Rao's work as executive director entails recruiting schools, providing training for the teachers and full responsibility for running tournaments and coordinating volunteers. He is employed by a private board, made up of mostly lawyers in the St. Louis area.

"We want these kids to be familiarized with the fact that they're going to be challenged, and know how to handle that constructively," Rao said. "Debate challenges these students at an intellectual level."

Executive Director

As student director of debate at Washington University, Ravi Rao was among the college debaters hired to work with UDL schools as an assistant debate coach, first at Roosevelt High School and later at Soldan International Studies High School. Rao also worked as an instructor at three UDL Summer Institutes at the University of Missouri St. Louis, before taking over as a policy debate coach at the Chaminade College Preparatory School. He became executive director of UDL in 2008.

Rao attended Chicago-Kent College of Law, where he indulged his debate-inspired interest in foreign policy by completing a certificate in international and comparative law. His academic interests include participatory democratic theory and comparative legal theory, specifically the role of foreign and trade policy in building democratic institutions.

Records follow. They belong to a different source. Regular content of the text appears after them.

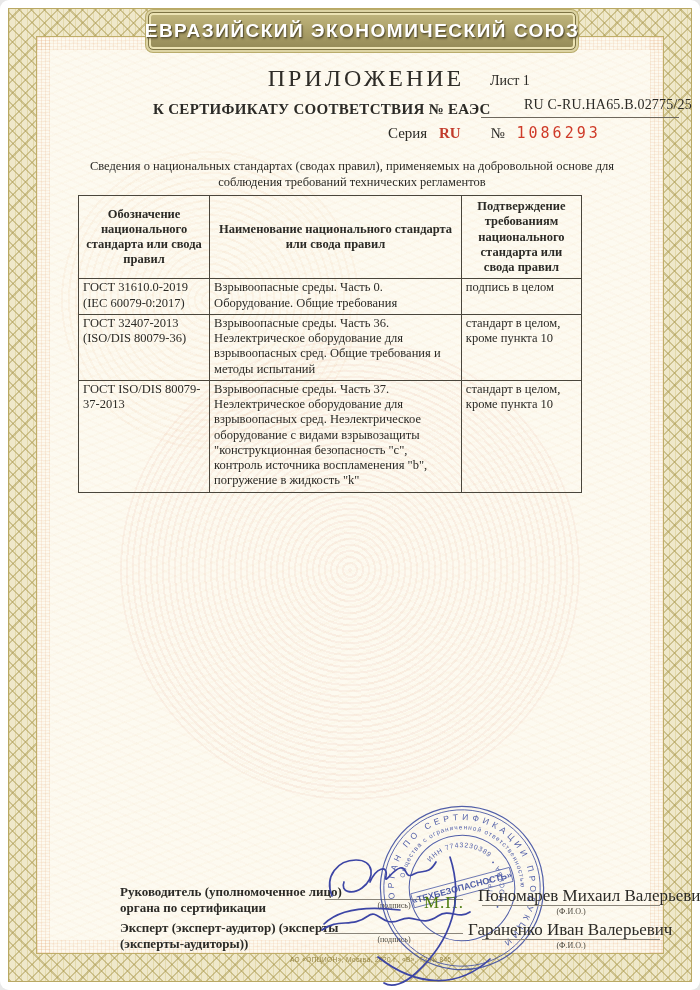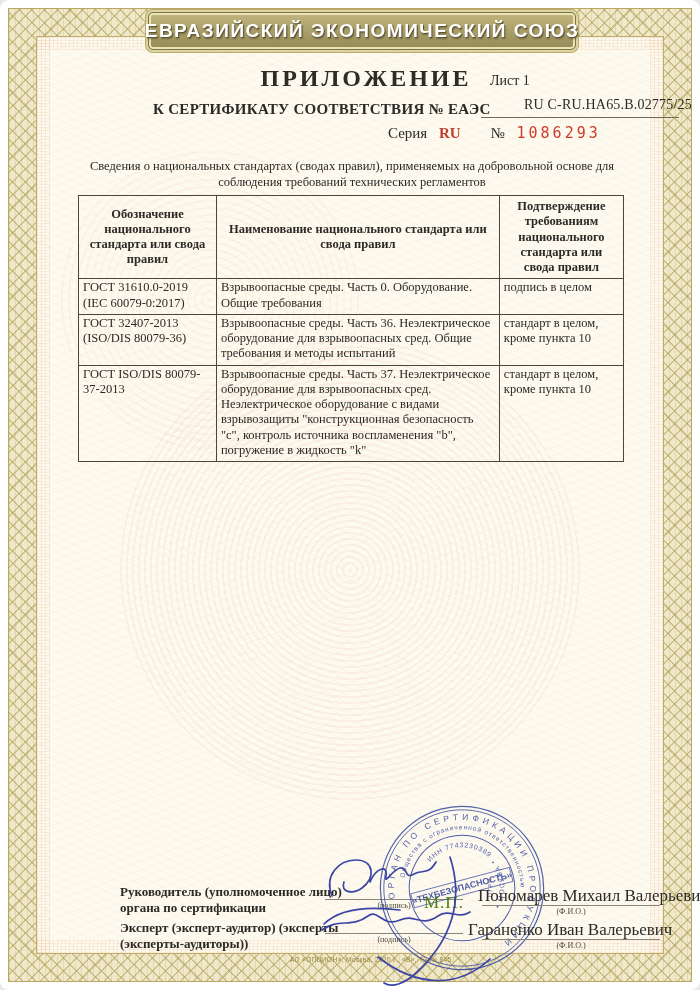--- a/index.html
+++ b/index.html
@@ -31,34 +31,34 @@
   .banner{position:absolute;left:148px;top:12px;width:426px;height:36px;z-index:5;
         background:linear-gradient(180deg,#c1b67e 0%,#a89d66 55%,#948a58 100%);
         border:1px solid #7d7344;border-radius:5px;
         box-shadow:inset 0 0 0 2px #ece3b4, 0 0 0 2px #ddd4a4, 0 0 0 3px #b9ac6c;
         display:flex;align-items:center;justify-content:center;}
   .banner span{color:#fff;font-family:"Liberation Sans","DejaVu Sans",sans-serif;font-weight:bold;
         font-size:19px;letter-spacing:1.5px;white-space:nowrap;
         text-shadow:1px 1px 0 #5f5636, 1px 2px 2px rgba(70,62,36,.55);}
 
   .abs{position:absolute;}
-  .title{left:0;right:0;top:65px;text-align:center;padding-left:32px;font-size:24px;font-weight:bold;
+  .title{left:0;right:0;top:65px;text-align:center;padding-left:32px;font-size:24px;font-weight:normal;
         letter-spacing:3px;color:#2e2c27;}
   .sheet{left:490px;top:73px;font-size:14px;}
   .cert-label{left:153px;top:101px;font-size:15px;font-weight:bold;letter-spacing:.3px;}
   .cert-number{left:510px;top:97px;width:196px;text-align:center;font-size:14px;letter-spacing:.2px;}
   .cert-underline{left:481px;top:117px;width:198px;height:1px;background:#6d675c;}
   .series-row{left:388px;top:124px;font-size:15px;white-space:nowrap;}
   .series-row .ru{color:#c23b2b;font-weight:bold;margin-left:8px;text-align:center;}
   .series-row .nsign{margin-left:26px;}
   .series-row .formnum{color:#cf3a28;font-family:"DejaVu Sans Mono","Liberation Mono",monospace;
         font-size:15px;letter-spacing:3px;margin-left:8px;}
   .intro{left:80px;top:159px;width:544px;text-align:center;font-size:12.5px;line-height:1.25;}
 
-  table.std{position:absolute;left:78px;top:195px;width:546px;border-collapse:collapse;
+  table.std{position:absolute;left:78px;top:195px;width:504px;border-collapse:collapse;
         font-size:12.5px;line-height:1.22;}
   table.std th,table.std td{border:1px solid #4a463c;padding:1px 4px 3px 4px;vertical-align:top;}
   table.std th{font-weight:bold;text-align:center;vertical-align:middle;padding:3px 6px;}
   .c1{width:128px;} .c2{width:284px;} .c3{width:113px;}
 
   .role{left:120px;width:228px;font-size:13px;font-weight:bold;line-height:1.25;}
   .sigline{height:1px;background:#8a857a;}
   .cap{font-size:8px;color:#4a463c;text-align:center;}
   .name{width:185px;text-align:left;font-size:17px;white-space:nowrap;}
   .mp{left:424px;top:893px;font-size:17px;letter-spacing:1px;color:#4d7c0f;z-index:9;}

Rao's debate accomplishments include qualifying for the Missouri State High School Activities Association's state tournament three consecutive years, twice winning Top Speaker at the Greater St. Louis Speech League, and being on the Washington University team awarded the Garrison Newcomers' Award as the top new collegiate policy debate program in the country in 1998. (Source: Urban Debate League.) 

Leah Randazzo is a senior in journalism at Missouri State University who worked as an intern with the Beacon over winter break.